Material to process below:
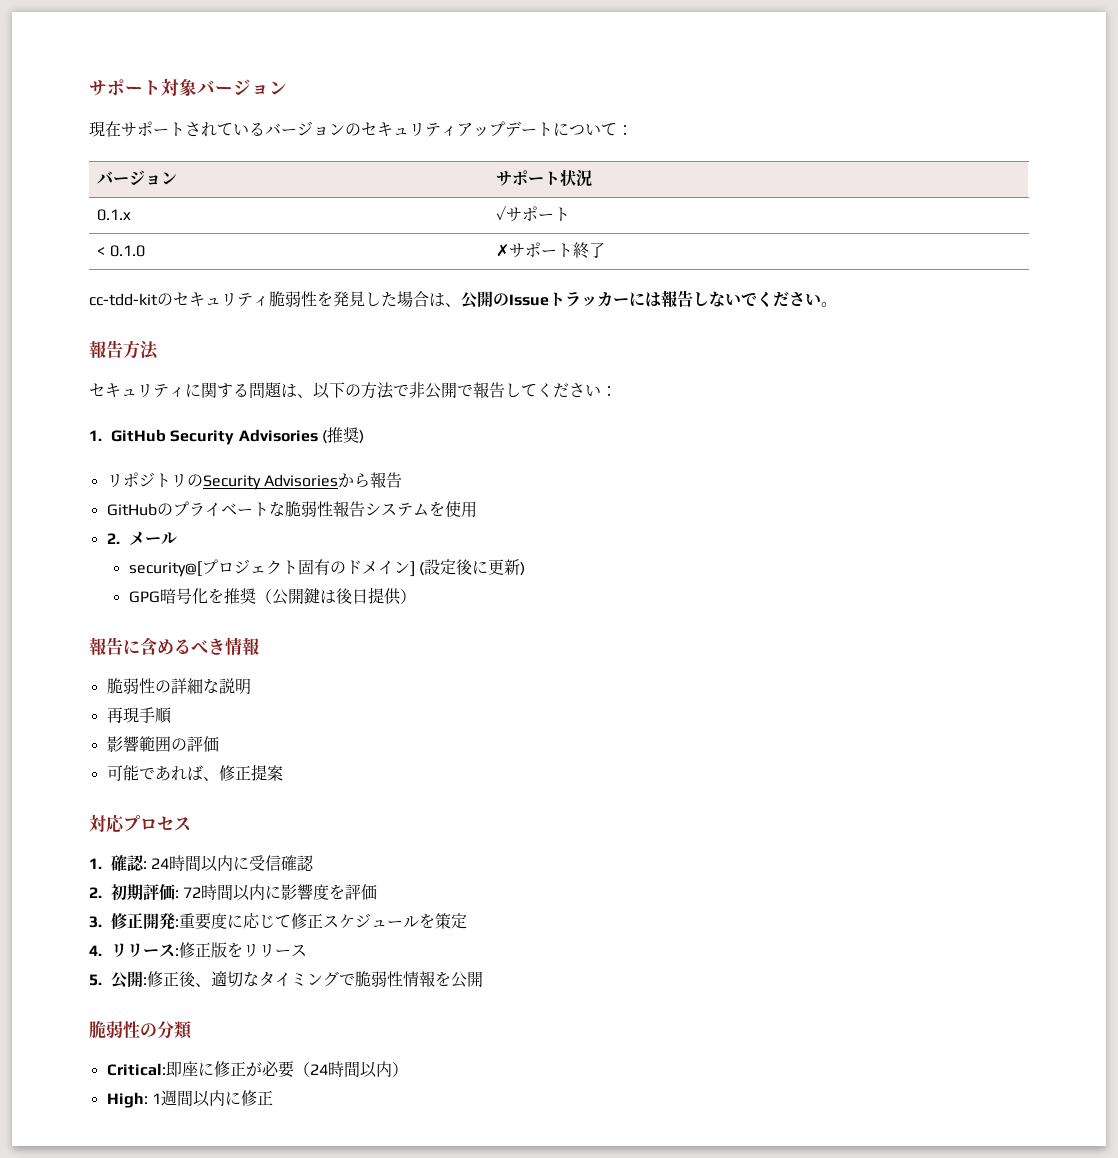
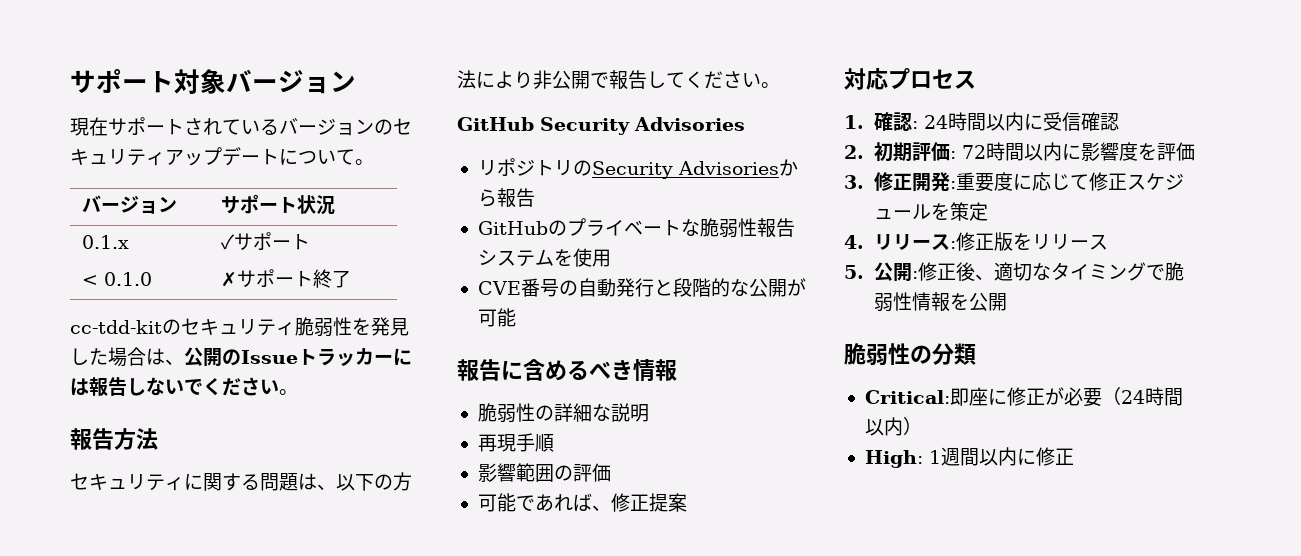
- 現在サポートされているバージョンのセキュリティアップデートについて：
+ 現在サポートされているバージョンのセキュリティアップデートについて。
- セキュリティに関する問題は、以下の方法で非公開で報告してください：
- 1. GitHub Security Advisories (推奨)
+ セキュリティに関する問題は、以下の方法により非公開で報告してください。
+ GitHub Security Advisories
- 2.メール
- security@[プロジェクト固有のドメイン] (設定後に更新)
- GPG暗号化を推奨（公開鍵は後日提供）
+ CVE番号の自動発行と段階的な公開が可能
End of Material to process.
What you are asked to do: Your answer must be an exact transcription of the records above, minus the pictures.

Exercise response:
- 現在サポートされているバージョンのセキュリティアップデートについて：
+ 現在サポートされているバージョンのセキュリティアップデートについて。
- セキュリティに関する問題は、以下の方法で非公開で報告してください：
- 1. GitHub Security Advisories (推奨)
+ セキュリティに関する問題は、以下の方法により非公開で報告してください。
+ GitHub Security Advisories
- 2.メール
- security@[プロジェクト固有のドメイン] (設定後に更新)
- GPG暗号化を推奨（公開鍵は後日提供）
+ CVE番号の自動発行と段階的な公開が可能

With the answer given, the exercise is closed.